Does COVID-19 Give You High Blood Pressure?

High blood pressure, or hypertension, is a condition where the force of the blood pushing against the artery walls is consistently too high. It is a major public health concern globally, increasing the risk of heart attacks and strokes. Emerging data show that many individuals who recover from the initial infection later experience new or worsened blood pressure problems. This connection has led researchers to investigate whether the SARS-CoV-2 virus itself can trigger long-lasting changes to the cardiovascular system. Understanding this relationship is important for mitigating future health risks in the millions of people who have survived COVID-19.

The Established Connection Between COVID-19 and Hypertension

The relationship between COVID-19 infection and blood pressure changes is observed in two phases: acute effects during the illness and chronic issues that develop afterward. During the acute phase, hospitalized patients often experience temporary blood pressure spikes, linked to the physical stress of the illness or the use of certain treatments. These transient elevations are generally expected during any severe systemic infection.

A more concerning finding is the development of new-onset persistent hypertension (PCNH) months after recovery. Studies show COVID-19 survivors have a significantly higher risk for new, lasting high blood pressure compared to individuals who had influenza. One large analysis found that non-hospitalized COVID-19 patients were approximately 1.5 times more likely to develop persistent hypertension compared to non-hospitalized influenza patients. This suggests the cardiovascular impact is not limited to the most severe cases.

The risk of developing this chronic condition is notably higher among those who experienced severe illness. Individuals hospitalized with COVID-19 had an incidence of new-onset persistent hypertension hovering around 20.6% within six months of infection. This is more than twice the risk compared to hospitalized influenza patients in the same study. Overall, recovered COVID-19 patients show an estimated 70% higher likelihood of developing new high blood pressure within seven months compared to control groups.

Biological Pathways Driving Blood Pressure Changes

The SARS-CoV-2 virus affects the cardiovascular system through several biological mechanisms that ultimately lead to elevated blood pressure. One primary pathway involves the angiotensin-converting enzyme 2 (ACE2) receptor, which the virus uses as its entry point into human cells. When the virus binds to ACE2, the receptor is internalized and downregulated from the cell surface, disrupting the body’s natural blood pressure regulation system.

ACE2 normally converts the vasoconstrictor Angiotensin II (Ang II) into the blood-vessel-relaxing molecule Angiotensin (1-7).
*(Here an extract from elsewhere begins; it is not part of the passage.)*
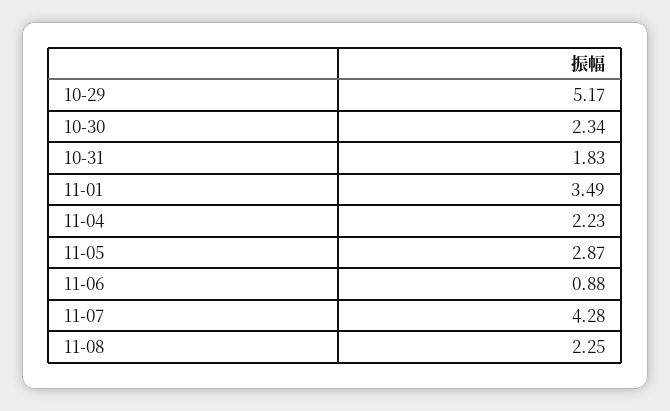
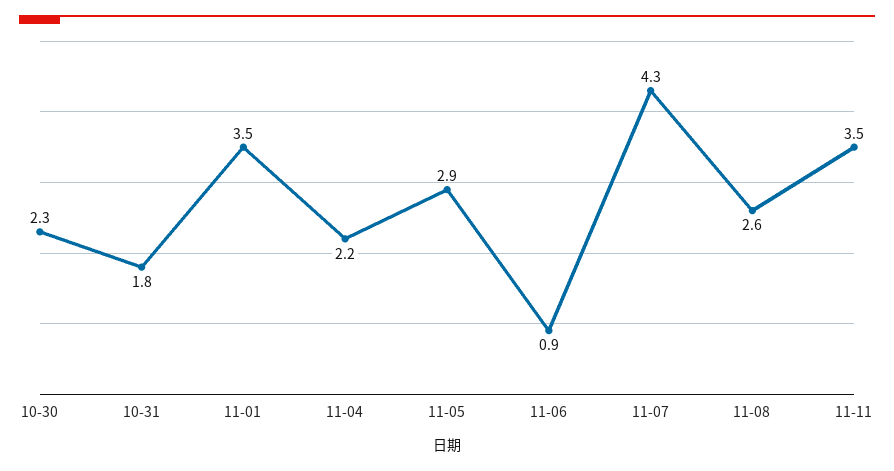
10-29: 5.17 -> none
11-08: 2.25 -> 2.6
11-11: none -> 3.5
Reducing functional ACE2 tips the balance, allowing Ang II levels to increase unchecked. This overabundance of Ang II promotes sustained vasoconstriction—the narrowing of blood vessels—which directly raises systemic arterial pressure. This imbalance also contributes to inflammation and cellular damage within the blood vessels.

Beyond this receptor interaction, the infection triggers systemic inflammation that damages the lining of blood vessels, called the endothelium. The excessive immune response, sometimes referred to as a “cytokine storm,” floods the circulation with inflammatory molecules that impair endothelial function. This endothelial dysfunction reduces the ability of blood vessels to relax and dilate, leading to vessel stiffness and increased resistance to blood flow.

The virus also causes direct vascular injury, resulting in a hypercoagulable state and microvascular damage. The infection can injure endothelial cells (endotheliitis) and promote the formation of tiny blood clots called microthrombi. These microthrombi obstruct the smallest blood vessels, increasing peripheral resistance. This combination of ACE2 dysregulation, inflammation, and microvascular clotting provides a strong mechanistic link to the later development of chronic high blood pressure.

Recommendations for Monitoring and Management

Individuals who have recovered from COVID-19, especially those who experienced a severe case, should prioritize regular blood pressure monitoring. Since hypertension often has no noticeable symptoms, checking readings at home with a reliable device is important for early detection. Take readings at the same times each day, such as morning and evening, to provide a consistent picture for a healthcare provider.

Sustained readings above the normal range should prompt a consultation with a healthcare professional. Management often begins with non-pharmacological strategies aimed at mitigating vascular damage. Lifestyle adjustments are key:

  • Adopting a diet low in sodium and rich in fruits and vegetables.
  • Engaging in regular physical activity to strengthen the heart and maintain blood vessel flexibility.
  • Maintaining a healthy weight and avoiding smoking, as both decrease the risk of further cardiovascular complications.
  • Using stress reduction techniques, such as meditation or yoga, to manage psychological pressure.

If lifestyle changes are insufficient, a doctor may recommend medication adjustments or new prescriptions to prevent long-term damage.